Action item - What is needed is an exact copy of every entry, without the pictures.

Dataset entries -
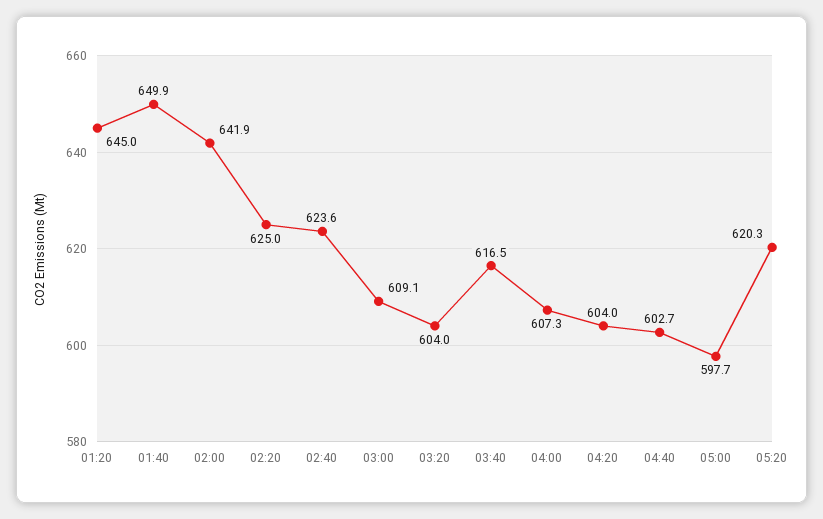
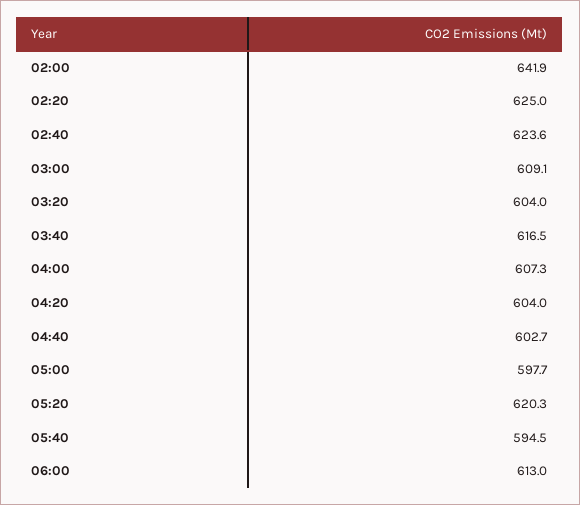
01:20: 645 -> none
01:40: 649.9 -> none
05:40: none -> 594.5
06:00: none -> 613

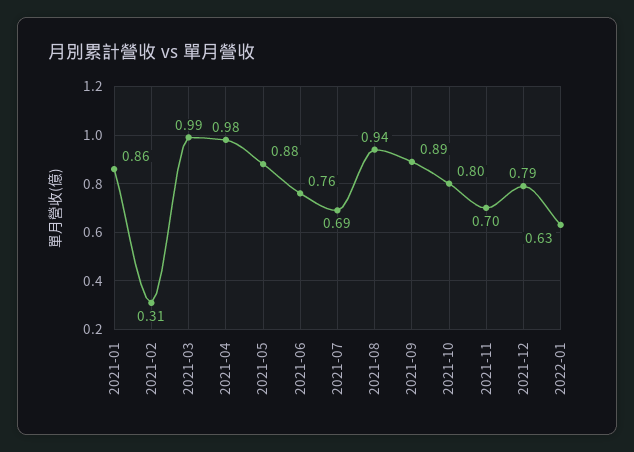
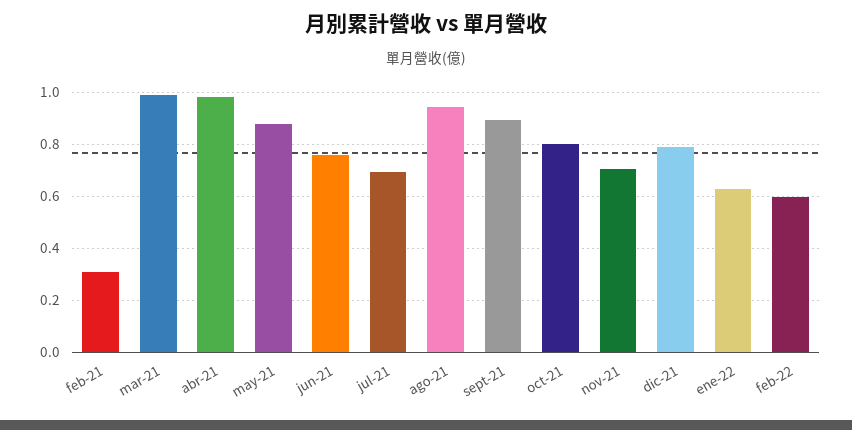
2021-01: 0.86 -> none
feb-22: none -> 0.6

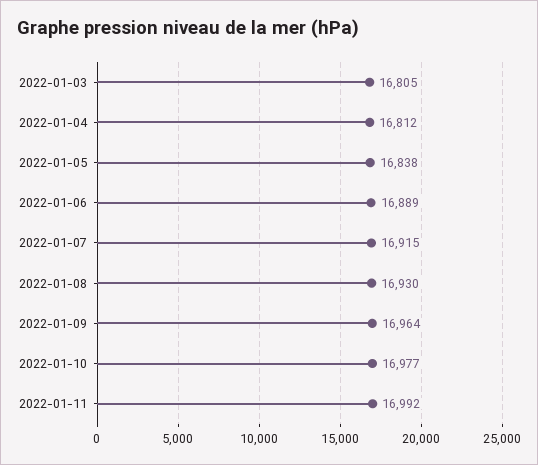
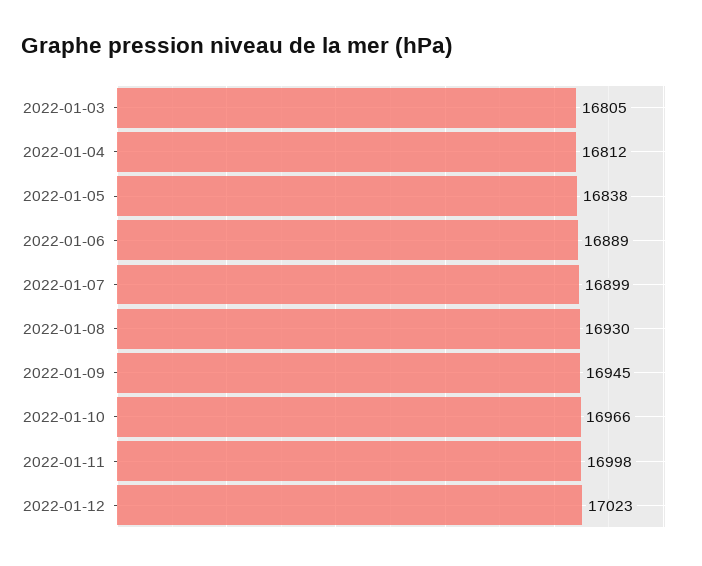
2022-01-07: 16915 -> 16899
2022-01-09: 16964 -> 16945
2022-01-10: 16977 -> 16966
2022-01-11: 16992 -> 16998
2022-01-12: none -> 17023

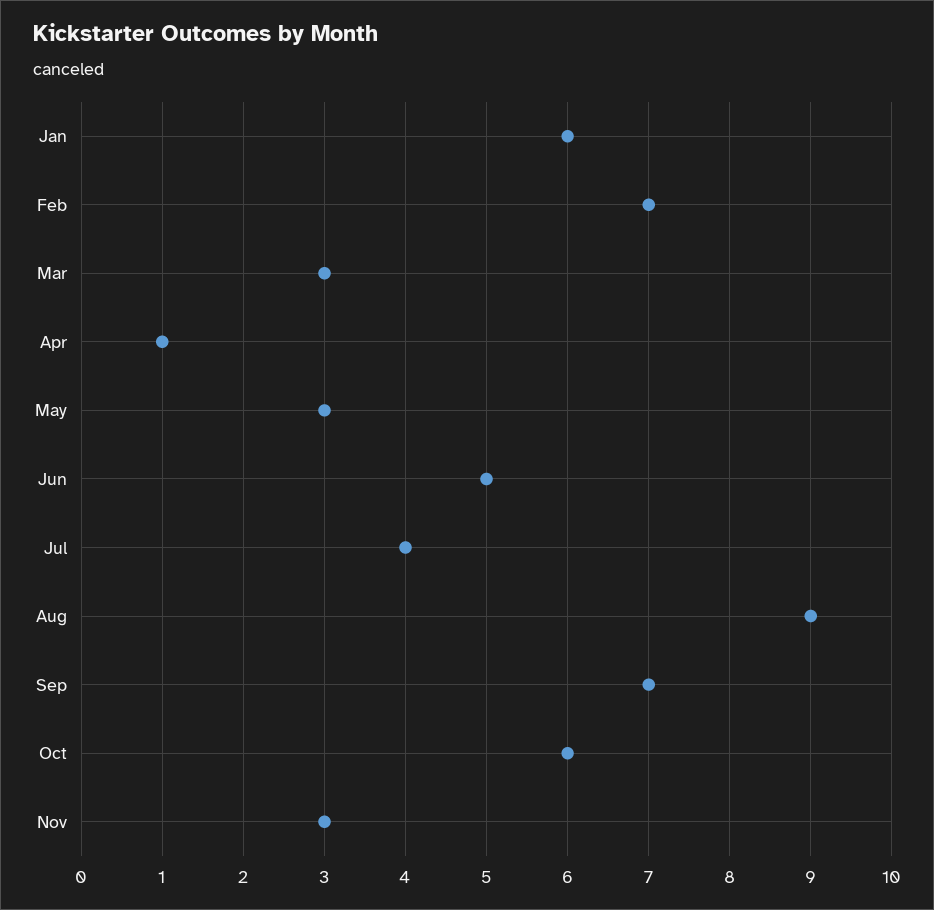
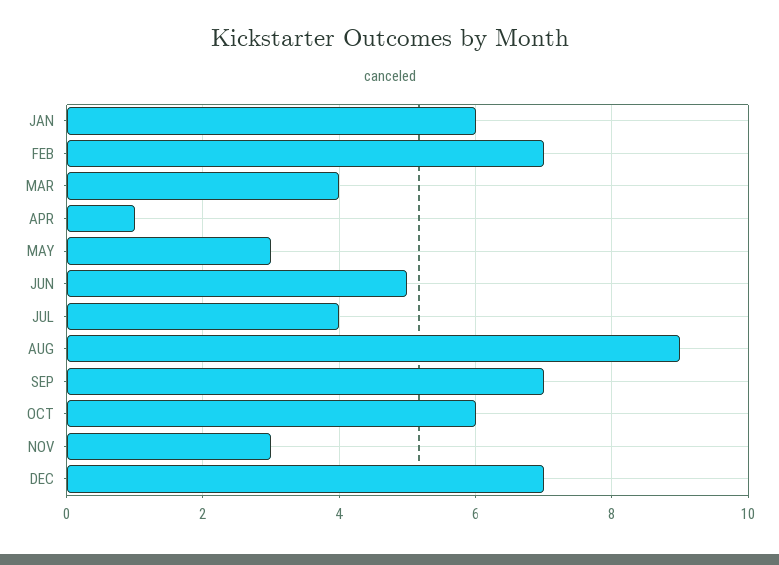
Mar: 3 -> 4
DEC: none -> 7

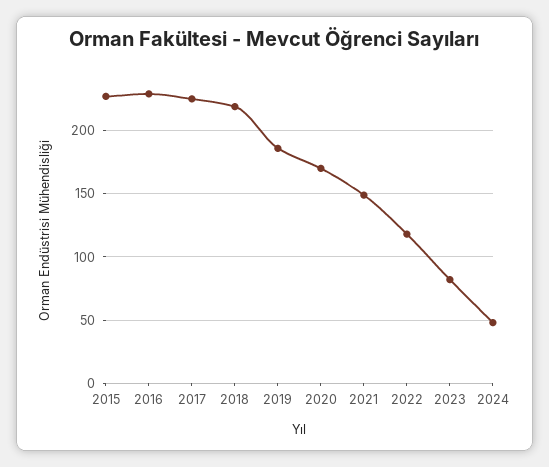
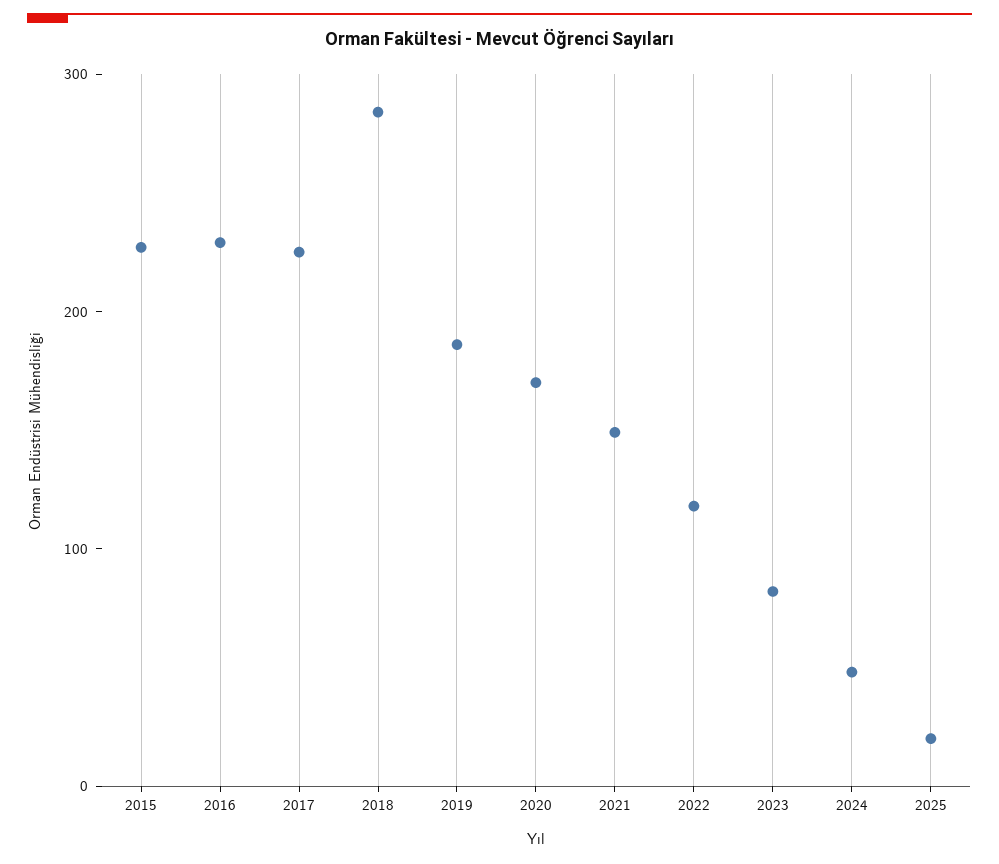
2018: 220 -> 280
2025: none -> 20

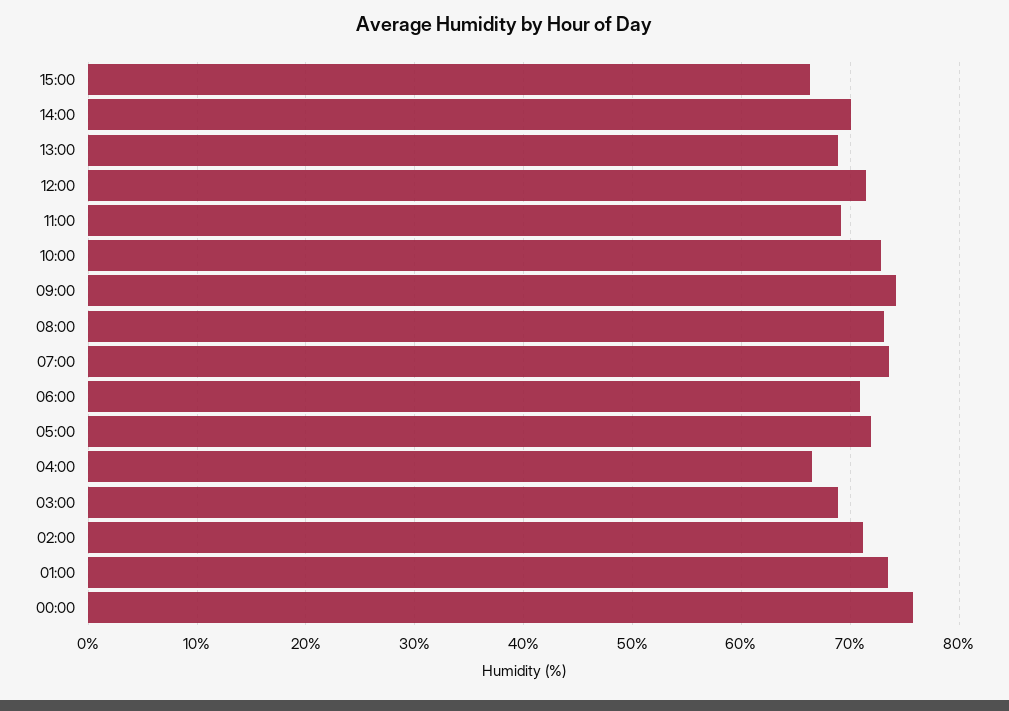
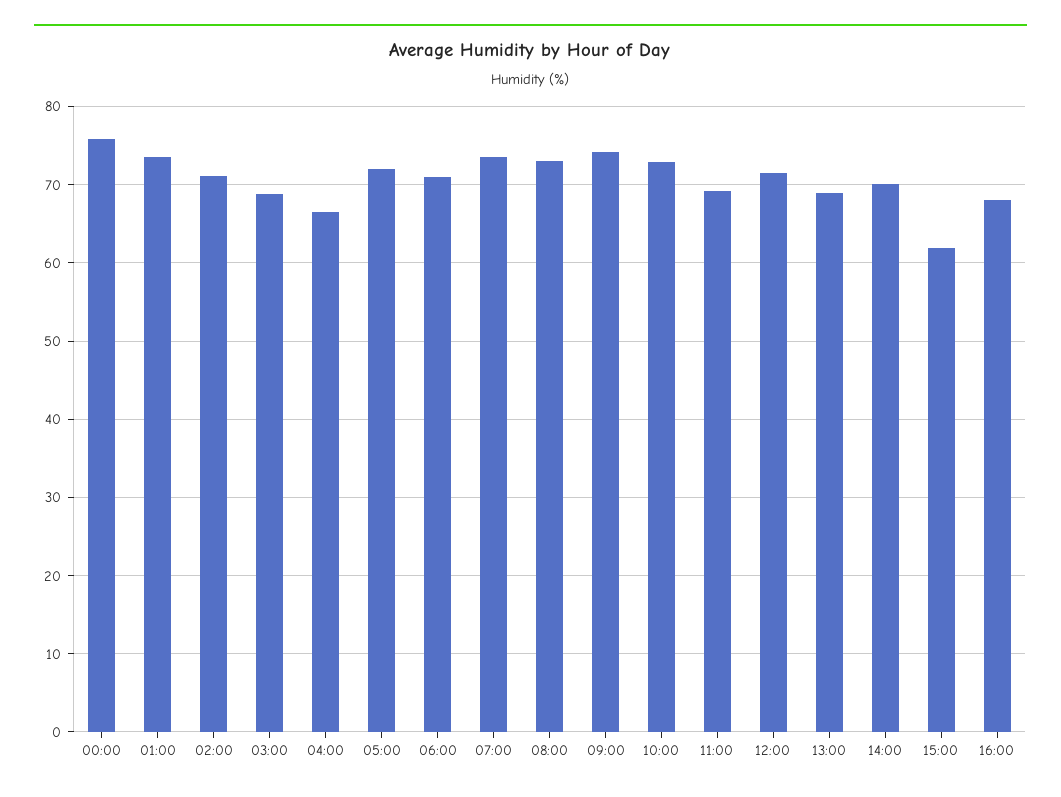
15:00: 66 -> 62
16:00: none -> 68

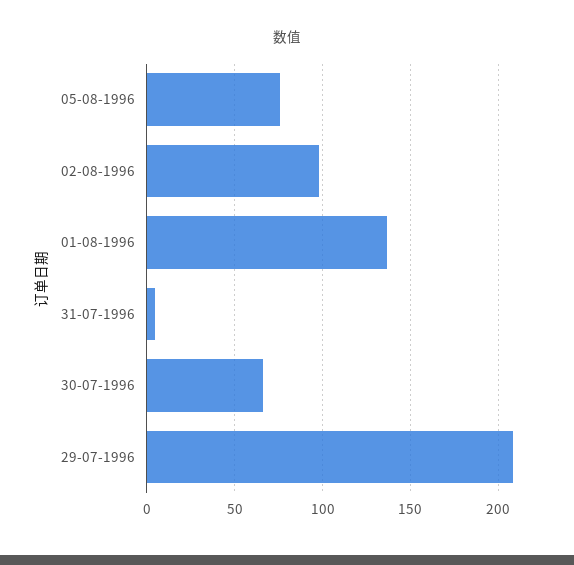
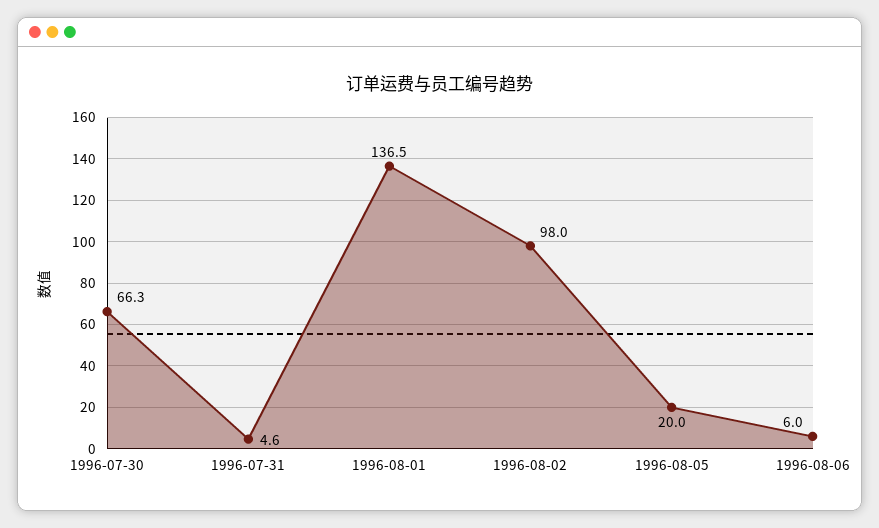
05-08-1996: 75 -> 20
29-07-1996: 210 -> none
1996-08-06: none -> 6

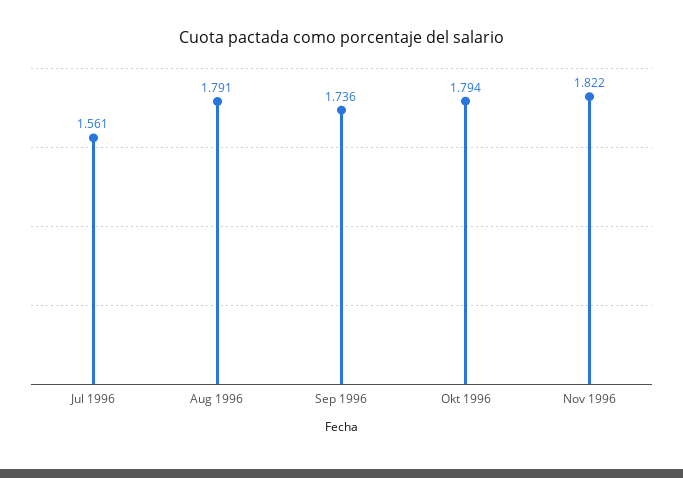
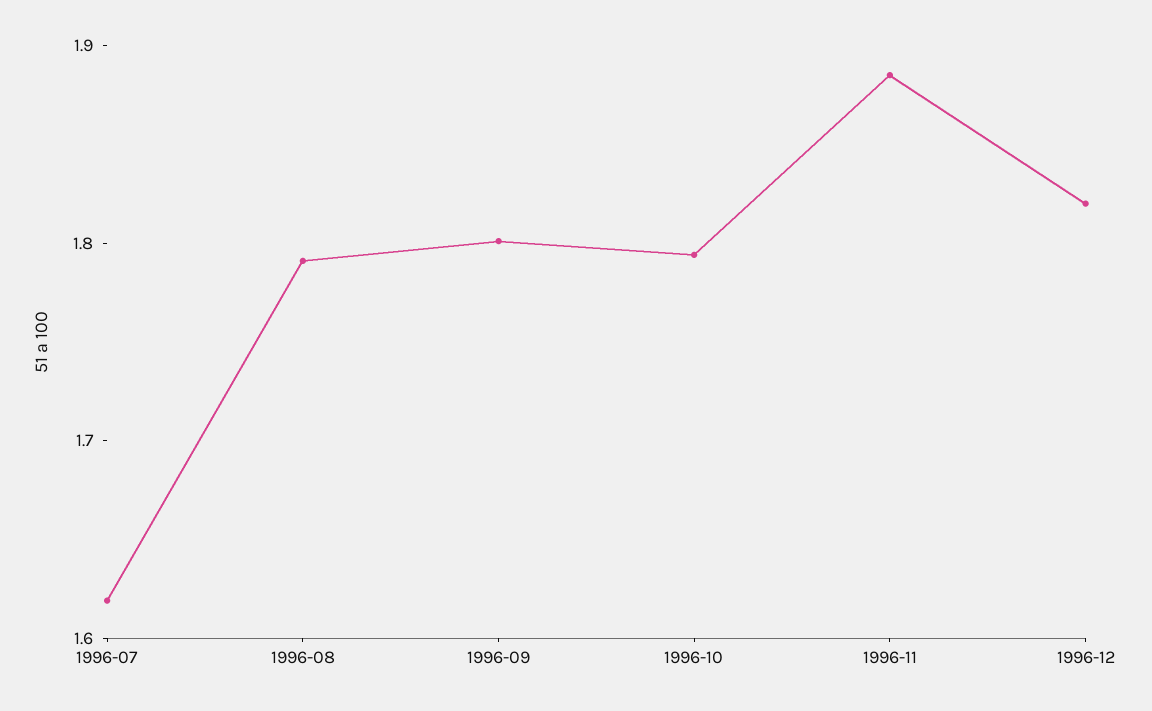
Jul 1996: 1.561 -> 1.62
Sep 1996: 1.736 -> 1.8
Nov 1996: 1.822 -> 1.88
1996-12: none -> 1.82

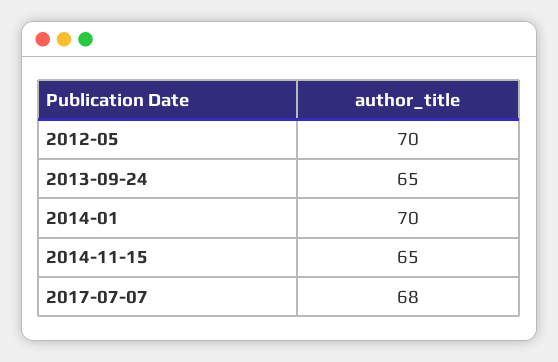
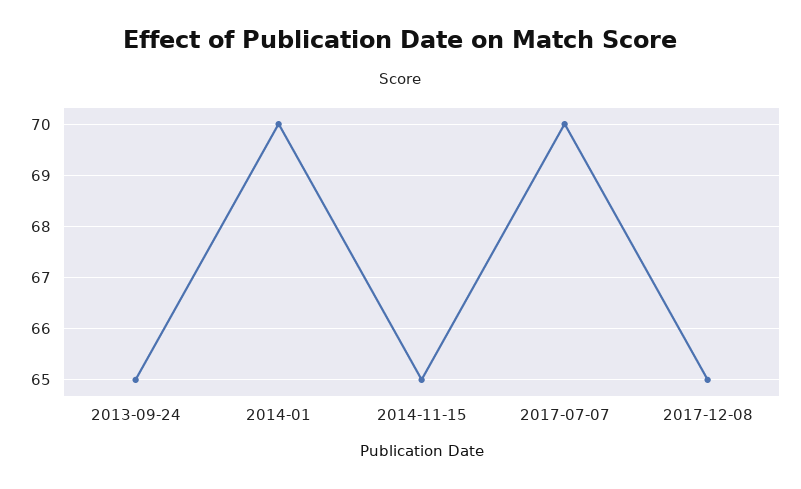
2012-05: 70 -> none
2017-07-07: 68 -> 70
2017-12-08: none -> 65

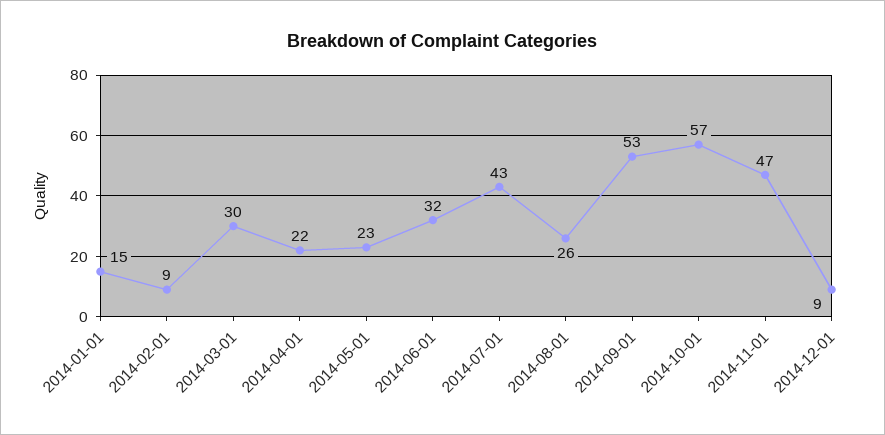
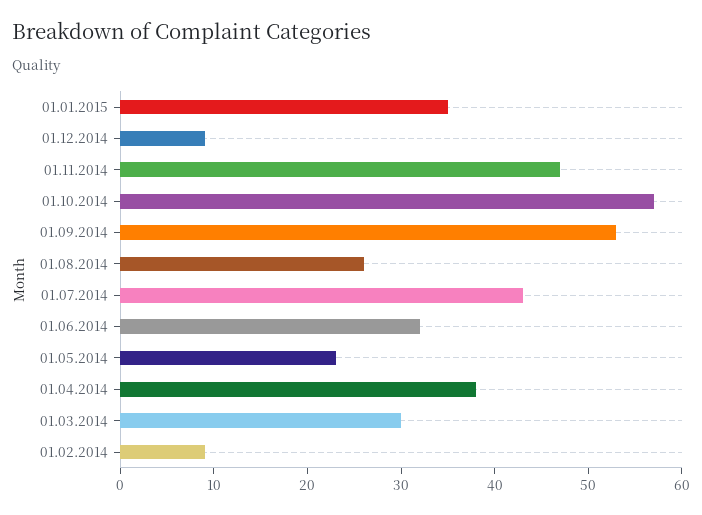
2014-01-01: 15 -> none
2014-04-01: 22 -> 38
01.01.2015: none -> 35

Reply to the exercise -
01:20: 645 -> none
01:40: 649.9 -> none
05:40: none -> 594.5
06:00: none -> 613

2021-01: 0.86 -> none
feb-22: none -> 0.6

2022-01-07: 16915 -> 16899
2022-01-09: 16964 -> 16945
2022-01-10: 16977 -> 16966
2022-01-11: 16992 -> 16998
2022-01-12: none -> 17023

Mar: 3 -> 4
DEC: none -> 7

2018: 220 -> 280
2025: none -> 20

15:00: 66 -> 62
16:00: none -> 68

05-08-1996: 75 -> 20
29-07-1996: 210 -> none
1996-08-06: none -> 6

Jul 1996: 1.561 -> 1.62
Sep 1996: 1.736 -> 1.8
Nov 1996: 1.822 -> 1.88
1996-12: none -> 1.82

2012-05: 70 -> none
2017-07-07: 68 -> 70
2017-12-08: none -> 65

2014-01-01: 15 -> none
2014-04-01: 22 -> 38
01.01.2015: none -> 35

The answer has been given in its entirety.